Optimizing Atlassian JIRA and Confluence Productivity with Dynatrace

Atlassian tools are a key to success for many organizations when it comes to improving collaboration between their teams, managing projects, automating delivery pipelines or handling customer support requests. Many organizations start small and increase their usage of Atlassian tools such as JIRA, Confluence, ServiceDesk, Bitbucket or Stride as their companies and projects grow. Unfortunately, monitoring and optimizing end user productivity with these tools is too often an afterthought and only comes up in case end users are really feeling the pain.

In my role as technical partner advocate I recently got to visit the Atlassian office in San Francisco. In a meeting with their Technical Architect Team they raised the following questions:

How does Dynatrace help our customers …

  • … to become more productive with our products?
  • … to ensure success of an upgrade, e.g: Upgrade to latest On-Premise Confluence version?
  • … when migrating from On-Premise to our SaaS offering?

During that meeting I didn’t have access to a Dynatrace installation monitoring JIRA or Confluence but I followed up with a slide deck showing the following use cases based on our own internal installation of JIRA and Confluence.
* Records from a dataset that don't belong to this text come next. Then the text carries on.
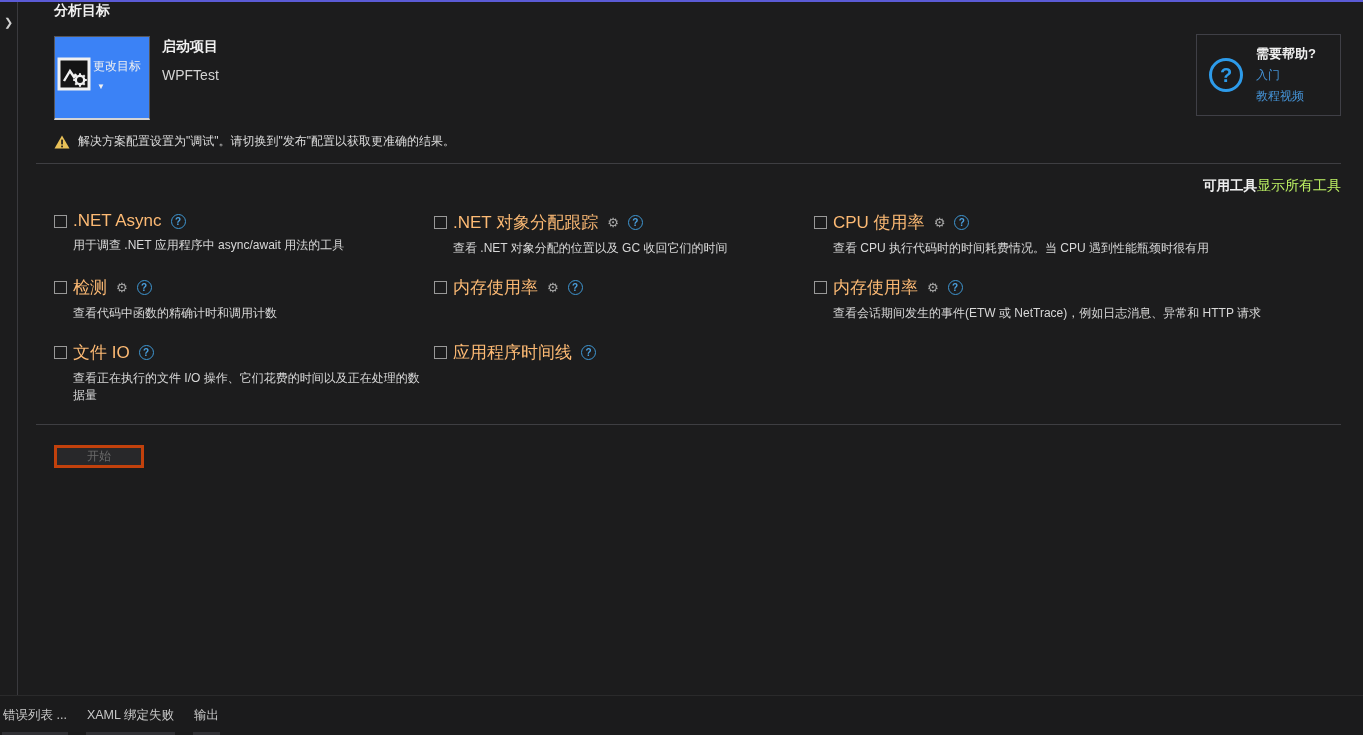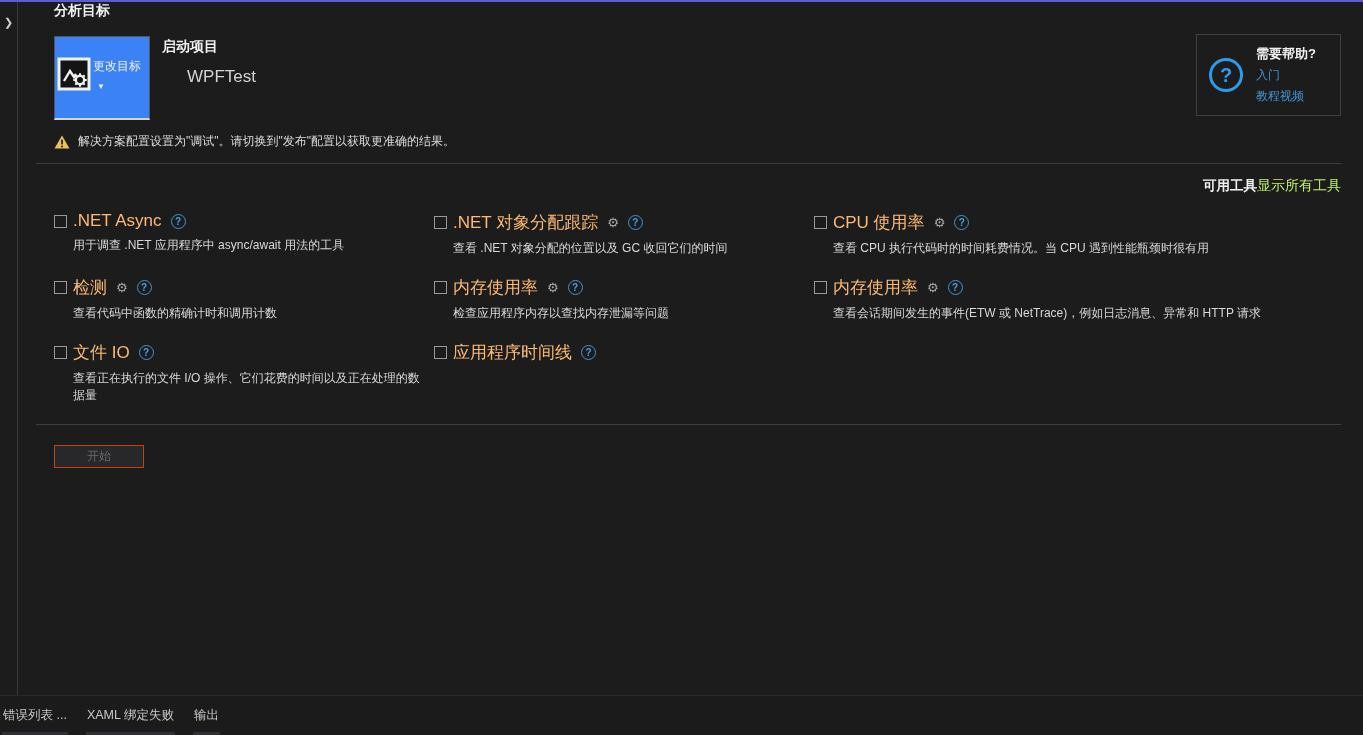--- a/index.html
+++ b/index.html
@@ -33,7 +33,7 @@
   .change-btn .dd { font-size:8px; color:#f0f0f0; margin-left:4px; }
   .target-info { margin-left:12px; padding-top:2px; }
   .target-type { font-size:14px; font-weight:bold; color:#f0f0f0; }
-  .project-name { font-size:17px; color:#d4d4d4; margin-top:11px;margin-left:25px; }
+  .project-name { font-size:14px; color:#d4d4d4; margin-top:11px; }
   .help-box {
     position:absolute; right:0; top:-2px; width:145px; height:82px;
     border:1px solid #3f3f46; display:flex; align-items:center; padding:0 12px;

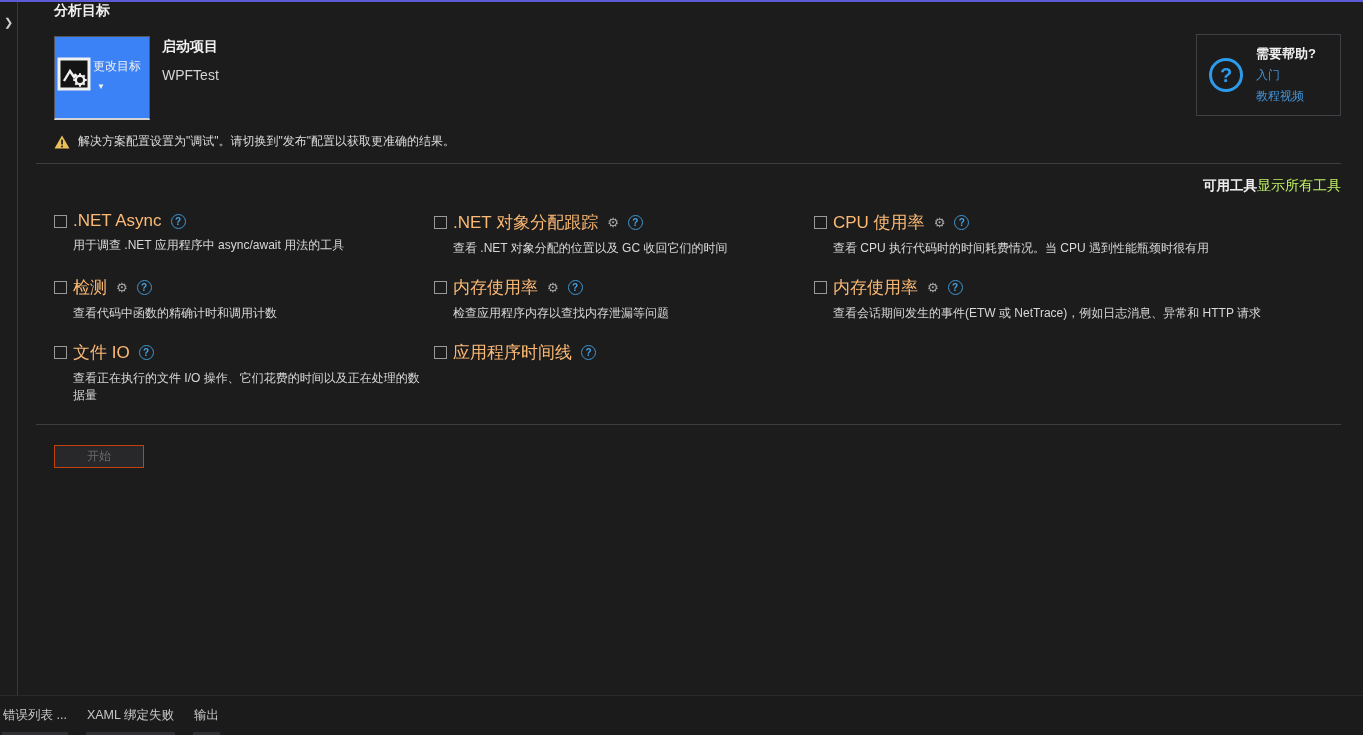--- a/index.html
+++ b/index.html
@@ -211,7 +211,6 @@
         <span class="gear">⚙</span>
         <span class="qmark">?</span>
       </div>
-      <div class="tool-desc">检查应用程序内存以查找内存泄漏等问题</div>
     </div>
 
     <div class="tool">

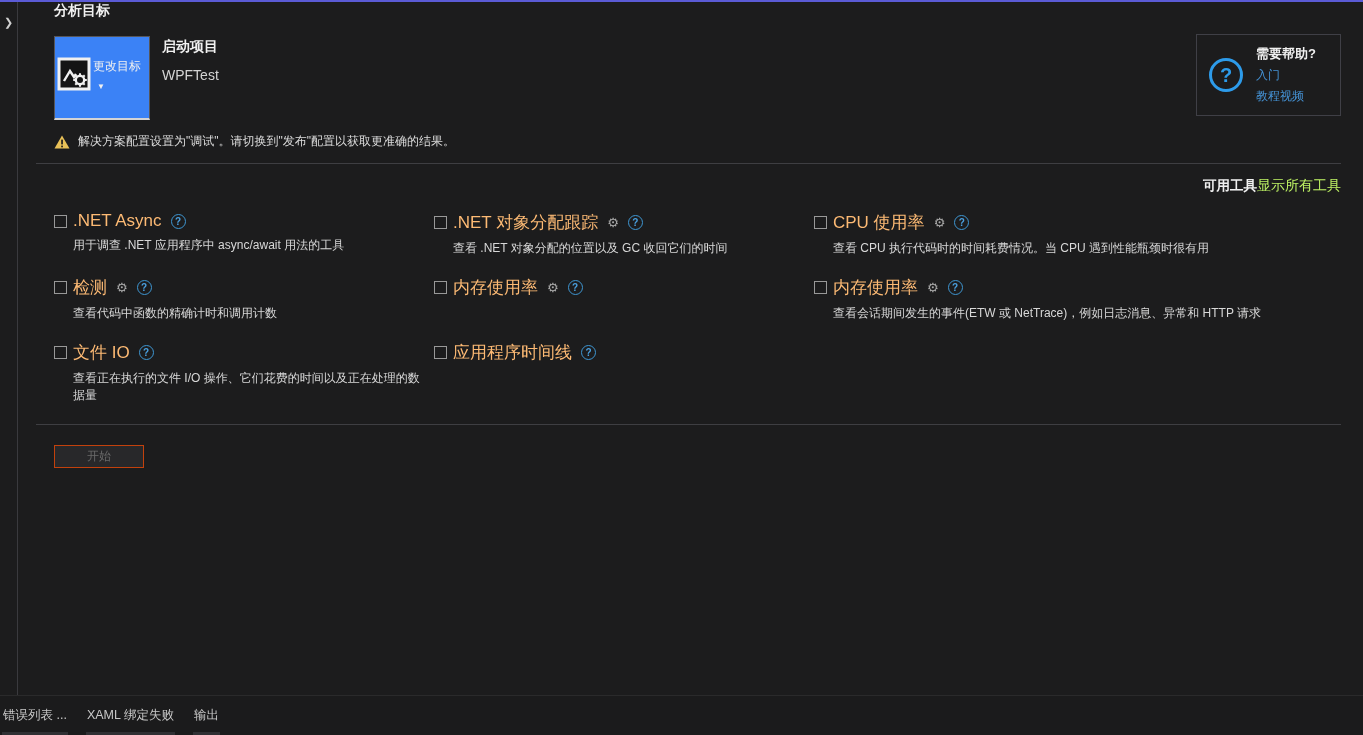--- a/index.html
+++ b/index.html
@@ -77,7 +77,7 @@
   .tool-desc { font-size:12px; color:#d8d8d8; margin-top:6px; margin-left:19px; line-height:16.5px; }
   .start-btn {
     margin-top:20px; width:90px; height:23px;
-    background:#28282a; border:1px solid #c2410c; color:#6a6a6a;
+    background:#28282a; border:3px solid #c2410c; color:#6a6a6a;
     font-size:12px; font-family:inherit; cursor:default;
   }
   .bottom-bar {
In addition to the 3 questions they asked me, I was focused on the following use cases that Dynatrace supports out-of-the-box:

  • Understanding End User Behavior
  • Optimizing End User Productivity
  • Detecting Deployment Problems
  • Lowering Operational Costs
  • Pro-Active Alerting

Before digging deeper into each use case, have a look at the following animation, which shows me navigating through the real user monitoring data captured when installing a Dynatrace OneAgent on your servers that run your Atlassian tools:

Automatic End User Visibility provided by Dynatrace OneAgent. In this case we see who is using our internal JIRA Instance
Automatic End User Visibility provided by Dynatrace OneAgent. In this case we see who is using our internal JIRA Instance

If you happen to use Atlassian’s SaaS-based offering we give you the same end user visibility with our recently announced Dynatrace SaaS-vendor RUM Monitoring.

Now let’s dig into these use cases. Let me show you one-by-one how Dynatrace supports Atlassian users, administrators and operators!
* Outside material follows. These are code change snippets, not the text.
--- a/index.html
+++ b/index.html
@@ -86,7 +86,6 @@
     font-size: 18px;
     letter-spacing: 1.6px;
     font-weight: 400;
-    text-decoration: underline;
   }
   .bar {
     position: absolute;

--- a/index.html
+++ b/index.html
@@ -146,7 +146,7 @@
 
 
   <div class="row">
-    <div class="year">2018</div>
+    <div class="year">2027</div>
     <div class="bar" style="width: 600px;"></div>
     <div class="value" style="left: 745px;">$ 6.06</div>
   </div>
Understanding End User Behavior

End User Behavior is not only great for eCommerce platforms. If your developers spend hours a week in JIRA to track their user stories, or if your analysts constantly update project deliverables and documentation in Confluence then it is important to understand how these tools are currently used. Understanding the behavior allows you to start educating team members on aspects they are currently not using or start optimizing workflows where it takes too many steps to complete a task.

Dynatrace automatically captures every single user session and every single user interaction. That is: every time they browse to your Atlassian tools and interact with the software Dynatrace captures it. The following screenshot shows my user account on JIRA and every single browser session I had open over the last few months. I picked the one from February 2nd, showing what I did step-by-step on that JIRA instance. Also, it seems I wasn’t that happy as load time was very high (38.7s) to load that particular ticket:

Dynatrace Real User Monitoring gives you full user insights into every single user. See where users spend time, which data they access and which areas they don’t use
Dynatrace Real User Monitoring gives you full user insights into every single user. See where users spend time, which data they access and which areas they don’t use

Analyzing individual users is great to review, if somebody complains that “JIRA is really slow today for me”. Taking a step back and looking not only at individual users, but at all users and their actions, allows us to answer questions such as: what are the most frequently visited Confluence spaces or JIRA projects? What is the page load time of the most frequented projects and shall we optimize them to reduce the overall time users are waiting to see content?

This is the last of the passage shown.